The biggest contract in Chicago White Sox history belongs to Yasmani Grandal.
Yasmani Grandal has been a polarizing player during his White Sox tenure. After signing the largest contract in White Sox history, he has been the center of debate as to whether he has lived up to those expectations.
While his numbers do not jump off the page, his presence on the White Sox roster has been instrumental in turning them into contenders.
Pitchers have raved about his ability to work with the pitching staff and he was ranked among the top defensive catchers in baseball in his first year with the team. He was second in the American Leagues in Total Zone Runs as a catcher.
In 2021 he established career highs in on-base percentage (.420), slugging percentage (.520), and OPS (.939). He also launched 20 home runs which ranked second on the team. Pitchers also had a 3.59 ERA with him behind the plate.
This season has been a completely different story. Grandal had off-season surgery on his knee and didn’t look like himself early on. This was similar to his 2021 campaign.
He started slow because he was struggling with leg issues. It wasn’t until he got his legs under him that he began to take off.
However, this season, Grandal was never able to flip the switch. Back spasms and a knee strain have not helped.

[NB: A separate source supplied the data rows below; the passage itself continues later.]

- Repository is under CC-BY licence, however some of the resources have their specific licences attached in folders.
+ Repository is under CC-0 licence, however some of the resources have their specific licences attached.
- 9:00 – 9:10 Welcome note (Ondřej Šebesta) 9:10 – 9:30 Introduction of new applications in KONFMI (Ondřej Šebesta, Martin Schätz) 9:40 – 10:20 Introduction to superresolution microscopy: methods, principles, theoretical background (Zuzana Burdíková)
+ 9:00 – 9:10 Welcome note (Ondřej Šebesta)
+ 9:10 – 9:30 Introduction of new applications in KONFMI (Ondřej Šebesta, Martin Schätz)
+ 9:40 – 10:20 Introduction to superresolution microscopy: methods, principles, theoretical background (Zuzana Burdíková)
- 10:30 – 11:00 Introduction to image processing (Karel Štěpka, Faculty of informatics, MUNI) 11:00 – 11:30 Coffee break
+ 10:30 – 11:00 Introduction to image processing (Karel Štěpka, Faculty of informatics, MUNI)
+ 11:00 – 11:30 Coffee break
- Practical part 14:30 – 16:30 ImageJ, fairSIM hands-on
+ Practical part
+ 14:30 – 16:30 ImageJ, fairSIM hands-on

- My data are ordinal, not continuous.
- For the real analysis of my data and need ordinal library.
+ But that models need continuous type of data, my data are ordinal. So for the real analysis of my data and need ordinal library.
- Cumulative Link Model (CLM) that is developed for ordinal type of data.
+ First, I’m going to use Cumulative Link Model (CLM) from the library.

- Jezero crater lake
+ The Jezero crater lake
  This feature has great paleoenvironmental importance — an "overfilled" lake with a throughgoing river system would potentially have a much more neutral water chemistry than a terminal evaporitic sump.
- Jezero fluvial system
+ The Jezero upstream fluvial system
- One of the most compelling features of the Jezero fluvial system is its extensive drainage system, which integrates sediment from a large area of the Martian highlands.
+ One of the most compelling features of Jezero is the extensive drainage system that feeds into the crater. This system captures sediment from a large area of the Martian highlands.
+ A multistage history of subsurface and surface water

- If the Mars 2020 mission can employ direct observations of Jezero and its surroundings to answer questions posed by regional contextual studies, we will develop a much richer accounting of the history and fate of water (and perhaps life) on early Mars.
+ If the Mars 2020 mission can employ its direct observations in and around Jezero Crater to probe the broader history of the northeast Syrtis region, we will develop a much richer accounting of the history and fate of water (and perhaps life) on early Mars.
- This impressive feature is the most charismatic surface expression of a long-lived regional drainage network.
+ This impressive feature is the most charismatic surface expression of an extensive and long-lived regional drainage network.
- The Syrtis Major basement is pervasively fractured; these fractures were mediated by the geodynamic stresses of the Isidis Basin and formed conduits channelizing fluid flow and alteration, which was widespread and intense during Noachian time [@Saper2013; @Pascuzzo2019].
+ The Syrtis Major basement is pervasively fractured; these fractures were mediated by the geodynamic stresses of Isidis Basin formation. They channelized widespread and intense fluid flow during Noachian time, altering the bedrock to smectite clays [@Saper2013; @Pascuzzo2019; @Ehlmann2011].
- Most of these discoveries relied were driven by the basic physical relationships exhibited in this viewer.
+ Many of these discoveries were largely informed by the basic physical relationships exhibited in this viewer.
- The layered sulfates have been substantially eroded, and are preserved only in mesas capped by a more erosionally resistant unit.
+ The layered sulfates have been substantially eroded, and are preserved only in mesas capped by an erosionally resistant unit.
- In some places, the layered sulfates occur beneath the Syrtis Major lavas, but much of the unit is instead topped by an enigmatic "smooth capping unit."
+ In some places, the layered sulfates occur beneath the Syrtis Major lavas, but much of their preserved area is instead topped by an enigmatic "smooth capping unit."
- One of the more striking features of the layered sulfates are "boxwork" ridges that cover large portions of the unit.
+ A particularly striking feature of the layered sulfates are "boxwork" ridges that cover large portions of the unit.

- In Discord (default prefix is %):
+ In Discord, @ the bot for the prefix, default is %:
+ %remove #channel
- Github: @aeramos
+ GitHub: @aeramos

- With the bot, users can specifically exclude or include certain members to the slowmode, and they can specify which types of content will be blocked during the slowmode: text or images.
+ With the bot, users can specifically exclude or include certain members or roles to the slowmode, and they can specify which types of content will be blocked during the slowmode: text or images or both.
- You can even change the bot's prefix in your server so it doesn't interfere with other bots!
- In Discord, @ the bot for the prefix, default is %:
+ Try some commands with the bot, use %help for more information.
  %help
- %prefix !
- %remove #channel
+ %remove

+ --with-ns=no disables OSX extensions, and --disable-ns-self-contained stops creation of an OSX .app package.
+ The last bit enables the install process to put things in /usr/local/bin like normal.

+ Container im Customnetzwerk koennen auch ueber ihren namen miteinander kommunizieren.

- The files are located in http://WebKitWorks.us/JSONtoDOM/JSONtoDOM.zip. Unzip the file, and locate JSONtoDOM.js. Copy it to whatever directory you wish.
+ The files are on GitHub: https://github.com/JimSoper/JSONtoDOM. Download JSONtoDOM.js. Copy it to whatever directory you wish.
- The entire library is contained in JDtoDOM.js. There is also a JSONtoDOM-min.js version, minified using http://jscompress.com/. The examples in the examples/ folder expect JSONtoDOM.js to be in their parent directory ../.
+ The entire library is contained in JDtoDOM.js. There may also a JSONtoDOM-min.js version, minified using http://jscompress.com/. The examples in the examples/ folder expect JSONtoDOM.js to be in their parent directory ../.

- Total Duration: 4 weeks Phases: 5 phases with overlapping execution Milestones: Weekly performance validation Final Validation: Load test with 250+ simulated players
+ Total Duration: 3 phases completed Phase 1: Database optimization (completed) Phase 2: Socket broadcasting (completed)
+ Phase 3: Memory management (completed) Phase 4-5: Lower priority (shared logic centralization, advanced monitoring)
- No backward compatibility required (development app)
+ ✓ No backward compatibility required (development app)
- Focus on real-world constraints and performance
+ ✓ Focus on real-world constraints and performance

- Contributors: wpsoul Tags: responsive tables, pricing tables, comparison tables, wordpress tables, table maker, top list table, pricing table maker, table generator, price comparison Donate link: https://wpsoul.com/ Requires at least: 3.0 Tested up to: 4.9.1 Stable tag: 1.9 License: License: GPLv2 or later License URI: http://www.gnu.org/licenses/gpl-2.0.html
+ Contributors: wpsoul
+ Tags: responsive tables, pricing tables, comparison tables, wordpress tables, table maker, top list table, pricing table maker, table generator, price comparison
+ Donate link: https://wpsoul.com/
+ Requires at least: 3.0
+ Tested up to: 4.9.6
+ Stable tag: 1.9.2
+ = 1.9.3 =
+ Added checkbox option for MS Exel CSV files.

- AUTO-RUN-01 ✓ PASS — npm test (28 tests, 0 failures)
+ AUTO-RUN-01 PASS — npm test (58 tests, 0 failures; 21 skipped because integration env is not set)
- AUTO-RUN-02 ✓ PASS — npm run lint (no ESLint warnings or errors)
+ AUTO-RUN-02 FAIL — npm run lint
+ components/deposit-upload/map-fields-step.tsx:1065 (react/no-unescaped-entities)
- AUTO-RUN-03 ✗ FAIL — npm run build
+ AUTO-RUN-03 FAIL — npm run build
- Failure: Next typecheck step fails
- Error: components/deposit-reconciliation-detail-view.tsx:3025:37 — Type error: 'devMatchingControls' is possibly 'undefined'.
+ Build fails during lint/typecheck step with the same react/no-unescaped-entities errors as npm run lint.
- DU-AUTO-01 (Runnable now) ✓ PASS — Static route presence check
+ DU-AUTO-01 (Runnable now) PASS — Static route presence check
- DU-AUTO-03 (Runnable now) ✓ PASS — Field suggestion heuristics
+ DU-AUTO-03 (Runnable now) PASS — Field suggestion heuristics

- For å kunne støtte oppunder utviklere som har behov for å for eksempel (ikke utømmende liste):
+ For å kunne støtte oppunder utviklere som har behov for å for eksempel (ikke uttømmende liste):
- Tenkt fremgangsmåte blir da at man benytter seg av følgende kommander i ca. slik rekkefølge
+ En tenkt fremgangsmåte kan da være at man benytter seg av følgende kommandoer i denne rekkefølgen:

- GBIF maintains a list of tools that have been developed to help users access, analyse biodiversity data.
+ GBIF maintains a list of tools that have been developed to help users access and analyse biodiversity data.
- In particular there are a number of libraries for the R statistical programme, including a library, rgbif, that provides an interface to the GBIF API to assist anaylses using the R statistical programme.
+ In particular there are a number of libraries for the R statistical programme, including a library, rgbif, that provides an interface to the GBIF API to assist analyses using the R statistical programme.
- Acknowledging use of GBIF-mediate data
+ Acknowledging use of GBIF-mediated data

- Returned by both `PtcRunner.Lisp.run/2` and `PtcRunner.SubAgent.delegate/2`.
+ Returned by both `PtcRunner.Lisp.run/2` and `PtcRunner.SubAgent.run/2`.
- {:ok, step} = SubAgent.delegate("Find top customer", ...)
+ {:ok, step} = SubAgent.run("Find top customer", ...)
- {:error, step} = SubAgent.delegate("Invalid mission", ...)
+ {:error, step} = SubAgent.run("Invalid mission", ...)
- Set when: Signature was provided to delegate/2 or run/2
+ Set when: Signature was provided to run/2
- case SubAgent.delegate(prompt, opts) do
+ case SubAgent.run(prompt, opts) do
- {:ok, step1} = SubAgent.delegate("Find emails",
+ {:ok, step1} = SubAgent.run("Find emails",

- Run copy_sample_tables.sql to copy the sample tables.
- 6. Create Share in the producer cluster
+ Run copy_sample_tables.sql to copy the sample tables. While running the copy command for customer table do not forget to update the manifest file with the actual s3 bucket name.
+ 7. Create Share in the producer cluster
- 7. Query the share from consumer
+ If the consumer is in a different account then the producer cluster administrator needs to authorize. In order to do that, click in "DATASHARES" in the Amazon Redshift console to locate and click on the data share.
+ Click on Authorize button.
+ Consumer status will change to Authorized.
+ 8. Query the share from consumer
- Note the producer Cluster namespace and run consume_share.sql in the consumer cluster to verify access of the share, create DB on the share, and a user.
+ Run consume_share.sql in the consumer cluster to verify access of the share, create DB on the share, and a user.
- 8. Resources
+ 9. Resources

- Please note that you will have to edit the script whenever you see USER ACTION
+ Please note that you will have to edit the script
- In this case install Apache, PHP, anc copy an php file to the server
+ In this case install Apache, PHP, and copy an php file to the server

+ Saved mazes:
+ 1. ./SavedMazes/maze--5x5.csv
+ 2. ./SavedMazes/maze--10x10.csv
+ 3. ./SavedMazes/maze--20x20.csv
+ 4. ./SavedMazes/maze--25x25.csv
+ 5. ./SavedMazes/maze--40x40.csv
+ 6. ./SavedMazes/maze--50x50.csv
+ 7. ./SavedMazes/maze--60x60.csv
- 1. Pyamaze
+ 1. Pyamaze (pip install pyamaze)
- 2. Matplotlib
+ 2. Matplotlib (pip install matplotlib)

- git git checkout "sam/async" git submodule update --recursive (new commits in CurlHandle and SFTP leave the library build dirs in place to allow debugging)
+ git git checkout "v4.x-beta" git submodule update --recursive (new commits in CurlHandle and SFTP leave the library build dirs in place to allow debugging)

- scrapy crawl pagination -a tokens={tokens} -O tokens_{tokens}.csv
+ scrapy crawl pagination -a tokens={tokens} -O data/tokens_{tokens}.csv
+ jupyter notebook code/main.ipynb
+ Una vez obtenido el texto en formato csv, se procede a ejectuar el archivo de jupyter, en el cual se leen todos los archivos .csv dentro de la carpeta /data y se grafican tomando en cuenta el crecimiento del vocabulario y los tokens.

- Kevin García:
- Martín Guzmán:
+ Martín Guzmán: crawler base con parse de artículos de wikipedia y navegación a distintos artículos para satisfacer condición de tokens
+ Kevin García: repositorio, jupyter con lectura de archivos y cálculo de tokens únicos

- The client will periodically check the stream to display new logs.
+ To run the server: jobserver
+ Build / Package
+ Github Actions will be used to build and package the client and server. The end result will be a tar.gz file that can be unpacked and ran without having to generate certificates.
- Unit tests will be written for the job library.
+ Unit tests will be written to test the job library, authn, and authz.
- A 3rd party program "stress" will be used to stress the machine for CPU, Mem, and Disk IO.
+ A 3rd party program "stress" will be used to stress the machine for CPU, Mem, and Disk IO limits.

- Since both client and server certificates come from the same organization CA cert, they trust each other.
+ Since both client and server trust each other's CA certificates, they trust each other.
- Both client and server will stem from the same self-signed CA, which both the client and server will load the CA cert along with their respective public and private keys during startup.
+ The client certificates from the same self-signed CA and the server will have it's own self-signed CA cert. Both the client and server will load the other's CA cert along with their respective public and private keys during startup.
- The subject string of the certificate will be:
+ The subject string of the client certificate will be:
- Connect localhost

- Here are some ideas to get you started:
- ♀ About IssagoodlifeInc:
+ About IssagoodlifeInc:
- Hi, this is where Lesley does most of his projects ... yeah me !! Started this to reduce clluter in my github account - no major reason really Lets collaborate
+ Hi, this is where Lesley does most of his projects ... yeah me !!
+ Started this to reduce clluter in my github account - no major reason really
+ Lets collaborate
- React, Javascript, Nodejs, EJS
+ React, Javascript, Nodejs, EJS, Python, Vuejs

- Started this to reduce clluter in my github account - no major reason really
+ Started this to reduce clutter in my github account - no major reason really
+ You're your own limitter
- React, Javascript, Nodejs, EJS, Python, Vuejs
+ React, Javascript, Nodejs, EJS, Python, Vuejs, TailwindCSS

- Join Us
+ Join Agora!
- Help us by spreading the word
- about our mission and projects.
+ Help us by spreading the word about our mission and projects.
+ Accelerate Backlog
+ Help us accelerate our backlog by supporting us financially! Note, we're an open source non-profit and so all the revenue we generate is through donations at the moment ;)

He is batting .207 with four home runs and 23 RBIs. Grandal has never hit for average but he has always been able to draw walks. He set a franchise record for catchers with 87 of them in 2021.
This season he has a .311 OBP, his lowest mark since 2017. The power numbers are also concerning. Grandal’s .276 slugging percentage is a career low. Meanwhile, his hard hit and barrel percentage rank in the league’s bottom half.
It is fair to wonder if Grandal’s knees are shot. At the beginning of last season, he admitted to having no power because he wasn’t at full strength.
Now he is not only failing to hit for power but he isn’t even drawing walks. Power and the ability to get on base are what made him valuable on offense.
Grandal’s sprint speed places him in the bottom one percent of the MLB so he won’t be legging out any infield singles any time soon. It’s fair to wonder if he will ever be the same player entering his age 34 season.